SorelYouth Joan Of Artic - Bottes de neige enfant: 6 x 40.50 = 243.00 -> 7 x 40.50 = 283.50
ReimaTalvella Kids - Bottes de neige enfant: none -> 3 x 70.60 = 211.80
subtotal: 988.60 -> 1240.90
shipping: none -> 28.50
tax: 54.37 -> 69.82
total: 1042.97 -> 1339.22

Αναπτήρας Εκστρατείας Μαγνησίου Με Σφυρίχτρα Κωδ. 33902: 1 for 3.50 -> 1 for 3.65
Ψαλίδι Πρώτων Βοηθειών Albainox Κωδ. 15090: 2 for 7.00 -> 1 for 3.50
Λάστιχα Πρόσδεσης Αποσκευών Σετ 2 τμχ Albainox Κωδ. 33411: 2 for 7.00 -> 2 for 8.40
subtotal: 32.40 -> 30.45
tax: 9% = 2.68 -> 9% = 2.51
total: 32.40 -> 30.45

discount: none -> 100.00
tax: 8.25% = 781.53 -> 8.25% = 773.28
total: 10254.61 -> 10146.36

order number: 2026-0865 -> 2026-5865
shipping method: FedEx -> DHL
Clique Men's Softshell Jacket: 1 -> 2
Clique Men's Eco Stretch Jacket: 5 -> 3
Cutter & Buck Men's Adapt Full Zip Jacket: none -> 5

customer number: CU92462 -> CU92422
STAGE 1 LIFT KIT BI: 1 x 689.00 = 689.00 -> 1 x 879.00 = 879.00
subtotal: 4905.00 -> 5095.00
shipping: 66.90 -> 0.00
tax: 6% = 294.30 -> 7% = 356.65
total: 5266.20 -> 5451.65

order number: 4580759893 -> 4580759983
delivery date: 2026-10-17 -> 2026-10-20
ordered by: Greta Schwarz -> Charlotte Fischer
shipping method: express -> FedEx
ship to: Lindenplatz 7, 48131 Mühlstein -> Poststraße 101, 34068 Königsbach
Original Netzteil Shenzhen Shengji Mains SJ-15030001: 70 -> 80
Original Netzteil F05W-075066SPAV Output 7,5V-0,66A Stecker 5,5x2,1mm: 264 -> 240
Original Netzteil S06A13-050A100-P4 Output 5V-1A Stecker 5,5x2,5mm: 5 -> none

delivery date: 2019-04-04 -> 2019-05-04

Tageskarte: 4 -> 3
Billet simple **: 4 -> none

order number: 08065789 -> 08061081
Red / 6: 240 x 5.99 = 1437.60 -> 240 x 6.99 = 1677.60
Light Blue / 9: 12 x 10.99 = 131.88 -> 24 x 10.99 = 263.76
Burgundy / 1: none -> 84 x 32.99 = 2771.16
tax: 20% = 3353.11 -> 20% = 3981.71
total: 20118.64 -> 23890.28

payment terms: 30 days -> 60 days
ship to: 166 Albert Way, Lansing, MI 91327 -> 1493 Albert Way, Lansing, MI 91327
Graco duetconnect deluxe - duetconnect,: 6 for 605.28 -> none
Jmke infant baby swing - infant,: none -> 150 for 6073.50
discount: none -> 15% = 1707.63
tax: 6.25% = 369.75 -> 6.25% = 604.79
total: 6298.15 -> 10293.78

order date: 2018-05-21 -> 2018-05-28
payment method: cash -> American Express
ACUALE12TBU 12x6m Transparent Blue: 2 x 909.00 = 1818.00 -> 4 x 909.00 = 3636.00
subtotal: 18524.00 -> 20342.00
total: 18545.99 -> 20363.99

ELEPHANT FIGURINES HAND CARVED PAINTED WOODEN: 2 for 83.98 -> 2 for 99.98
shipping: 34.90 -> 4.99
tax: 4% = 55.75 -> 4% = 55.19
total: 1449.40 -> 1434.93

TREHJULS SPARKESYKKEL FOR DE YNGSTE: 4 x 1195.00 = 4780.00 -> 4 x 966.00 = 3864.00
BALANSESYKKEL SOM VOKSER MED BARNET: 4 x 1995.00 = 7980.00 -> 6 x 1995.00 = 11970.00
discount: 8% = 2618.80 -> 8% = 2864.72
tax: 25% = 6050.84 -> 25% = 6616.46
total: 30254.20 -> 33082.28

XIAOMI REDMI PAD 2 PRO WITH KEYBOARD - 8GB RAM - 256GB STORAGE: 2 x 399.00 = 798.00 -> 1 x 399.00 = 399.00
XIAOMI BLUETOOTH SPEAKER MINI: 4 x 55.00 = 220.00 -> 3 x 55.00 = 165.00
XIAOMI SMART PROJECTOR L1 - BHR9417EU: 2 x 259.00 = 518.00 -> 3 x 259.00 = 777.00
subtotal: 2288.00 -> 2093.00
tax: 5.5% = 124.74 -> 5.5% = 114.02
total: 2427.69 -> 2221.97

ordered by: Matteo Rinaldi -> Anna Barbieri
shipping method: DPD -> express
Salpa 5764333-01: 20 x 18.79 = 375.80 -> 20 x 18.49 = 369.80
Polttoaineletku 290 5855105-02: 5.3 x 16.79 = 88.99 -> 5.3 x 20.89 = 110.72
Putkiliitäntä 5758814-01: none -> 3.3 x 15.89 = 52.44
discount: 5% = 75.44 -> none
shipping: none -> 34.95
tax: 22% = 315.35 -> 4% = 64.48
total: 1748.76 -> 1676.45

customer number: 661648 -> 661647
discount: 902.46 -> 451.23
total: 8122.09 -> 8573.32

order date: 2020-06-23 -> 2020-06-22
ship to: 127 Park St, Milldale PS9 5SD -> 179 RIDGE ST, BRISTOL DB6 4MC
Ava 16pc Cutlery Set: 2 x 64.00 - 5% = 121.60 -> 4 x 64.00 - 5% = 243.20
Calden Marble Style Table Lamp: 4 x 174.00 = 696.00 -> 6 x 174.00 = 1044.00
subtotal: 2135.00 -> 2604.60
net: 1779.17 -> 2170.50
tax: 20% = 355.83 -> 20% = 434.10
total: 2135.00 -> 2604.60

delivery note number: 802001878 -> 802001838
□ □ □ □
◆ **ACTIVITY**
Across the entries above, state how many lines include the string "Jacket", with no other text.

◆ **REPLY**
3